What the exercise asks -
Go through the listing below and output exactly the line with "Art.-Nr.:103347106: 1 x", the line with "total: 1336.45 -> 1362.95", and each line between; omit the rest.

Input records -
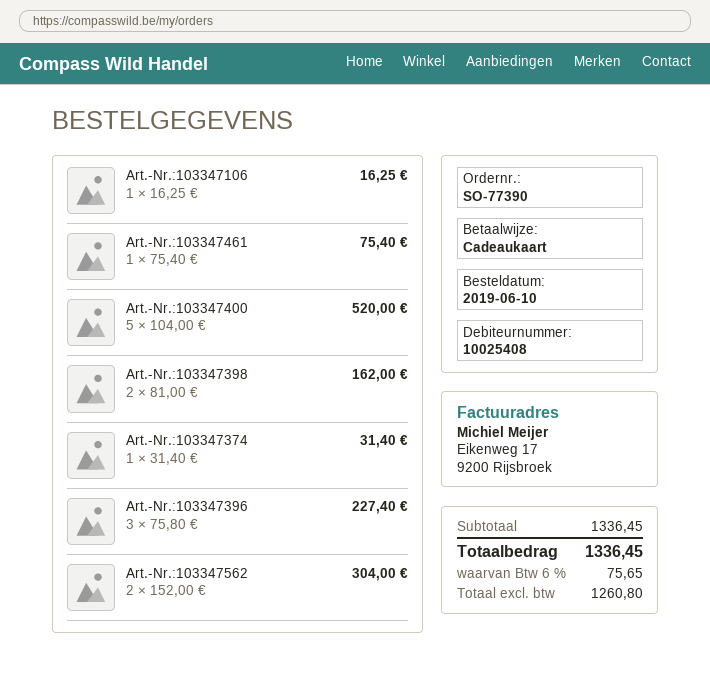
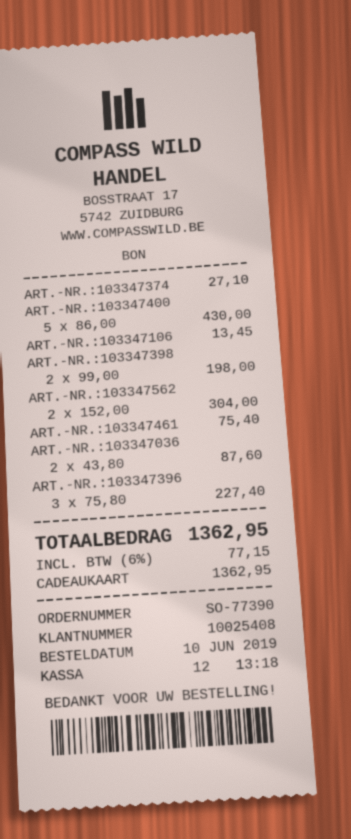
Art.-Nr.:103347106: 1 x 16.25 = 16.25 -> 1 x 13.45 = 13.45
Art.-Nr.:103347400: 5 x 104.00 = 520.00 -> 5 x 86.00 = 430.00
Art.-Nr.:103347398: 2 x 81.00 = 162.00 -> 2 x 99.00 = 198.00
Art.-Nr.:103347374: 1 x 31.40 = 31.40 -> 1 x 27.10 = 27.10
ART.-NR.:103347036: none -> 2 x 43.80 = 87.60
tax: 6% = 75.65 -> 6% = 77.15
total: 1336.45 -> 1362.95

==

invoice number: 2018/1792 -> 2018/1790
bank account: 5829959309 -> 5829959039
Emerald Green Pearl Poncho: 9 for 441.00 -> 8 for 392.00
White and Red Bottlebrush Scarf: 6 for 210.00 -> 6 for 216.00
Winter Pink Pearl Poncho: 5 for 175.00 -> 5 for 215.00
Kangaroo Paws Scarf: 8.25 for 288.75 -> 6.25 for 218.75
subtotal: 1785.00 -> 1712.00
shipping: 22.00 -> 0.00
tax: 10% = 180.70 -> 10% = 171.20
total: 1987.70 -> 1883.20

Solved problem -
Art.-Nr.:103347106: 1 x 16.25 = 16.25 -> 1 x 13.45 = 13.45
Art.-Nr.:103347400: 5 x 104.00 = 520.00 -> 5 x 86.00 = 430.00
Art.-Nr.:103347398: 2 x 81.00 = 162.00 -> 2 x 99.00 = 198.00
Art.-Nr.:103347374: 1 x 31.40 = 31.40 -> 1 x 27.10 = 27.10
ART.-NR.:103347036: none -> 2 x 43.80 = 87.60
tax: 6% = 75.65 -> 6% = 77.15
total: 1336.45 -> 1362.95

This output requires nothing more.